Opinion: Labour dishonest on 'baby bonus'

  • Breaking
  • 28/01/2014

The Labour Party has been putting voters wrong about its baby bonus.

Labour has been deliberately misleading, and in my view dishonest by omission.

On Monday night I told 3 News viewers that under Labour's $60 a week baby bonus policy, families would get $3120 a year for their baby's first year.

A simple calculation you might think, of $60 mutiplied by 52 weeks, given David Cunliffe announced in his State of the Nation speech: "That's why today, I am announcing that for 59,000 families with new-born babies, they will all receive a Best Start payment of $60 per week, for the first year of their child's life."

Now most normal people would think that means "all" those parents will get the payment "for the first year of their child's life".

But it wasn't true - not that you would know that from Cunliffe's speech, media stand-up, the MPs who were there to "help" and all the glossy material handed out to us.

Because buried in the material was a website link that takes you to a more detailed explanation policy.

And on page six of that policy document, in paragraph 3, it revealed the payment would commence at the "end of the household's time of using Paid Parental Leave, ie. after 26 weeks in most cases."

So translated, in most cases, the $60 a week payment is not for the first year, but for the second six months.

Most journalists, like our office, only had time to find this overnight on Monday.

Obviously 3 News had already broadcast that it was for most babies for a year and a total of $3120.

The truth is it was for most babies for the second six months and was $1560.

Now Cunliffe and Labour knew this $3120 for one year figure was wrong, but nobody rang to correct it.

Usually political parties and the taxpayer-funded spin doctors are screaming down the phone if there is an error (and rightfully so, I might add), but in this case Labour was dead quiet.

And I believe that's because Labour wanted the punters to think it was $60 for a year.

They were desperate to get cut-through and were happy to omit key information and let the wrong message get out there.

And I think that is deliberately misleading and dishonest from Labour.

At some point, I'm sure senior Labour people made a decision to omit key details on the day to maximise publicity - it was no mistake.

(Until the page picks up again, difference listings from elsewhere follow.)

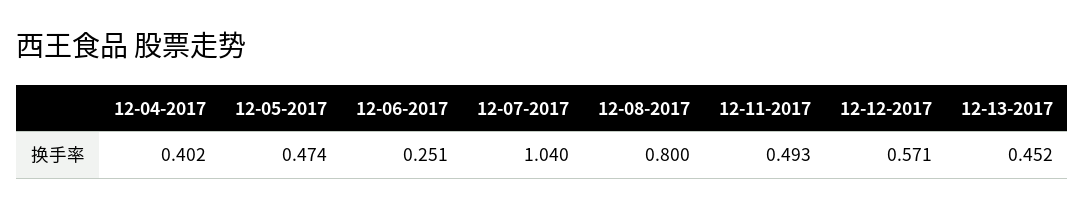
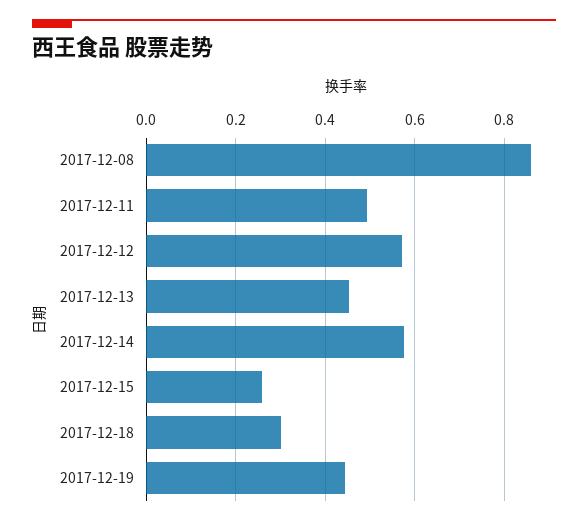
12-04-2017: 0.402 -> none
12-05-2017: 0.474 -> none
12-06-2017: 0.251 -> none
12-07-2017: 1.04 -> none
12-08-2017: 0.8 -> 0.86
2017-12-14: none -> 0.58
2017-12-15: none -> 0.26
2017-12-18: none -> 0.3
2017-12-19: none -> 0.44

This is what politicians of all colours do; they don't care if they mislead the public, they are venal and desperate and just want to win. It is not just Labour, it's all of them. It's really sad.

And it goes on: Labour's Sue Moroney has just explained to me that there are 60,000 births in New Zealand each year, 59,000 of those families earn under $150,000, 26,000 are eligible for paid parental leave, meaning 33,000 will get the $60 for the full twelve months.

That means Cunliffe should have said 33,000 people will get the baby bonus for a year, which is not "most" of the 60,000 families that have babies each year.

Bearing in mind Labour's policy does not start until April 2016, with six months of paid parental leave the majority of $60 payments won't kick in until October 2016 - that would likely be almost two years after a 2014 Labour Government.

Cunliffe also struggled to explain yesterday whether families would be judged on their pre-baby double income (ie. two earners of $140,000 each, getting $280,000) or after-baby income $140,000.

This seems a pretty straightforward aspect to me, and I wonder if it was policy-on-the-hoof. He either didn't know the policy properly or was trying to avoid showing how generous the policy is.

For the record, it's judged on the after-baby, one income and Cunliffe says he misunderstood the questions from myself and Brent Edwards.

In my opinion, Labour's baby bonus policy is big and bold.

The bonus kicking in after six months is nothing to be ashamed of. It is a generous policy and has set the political agenda this week.

Labour didn't have to be dishonest - it could have just told voters the truth.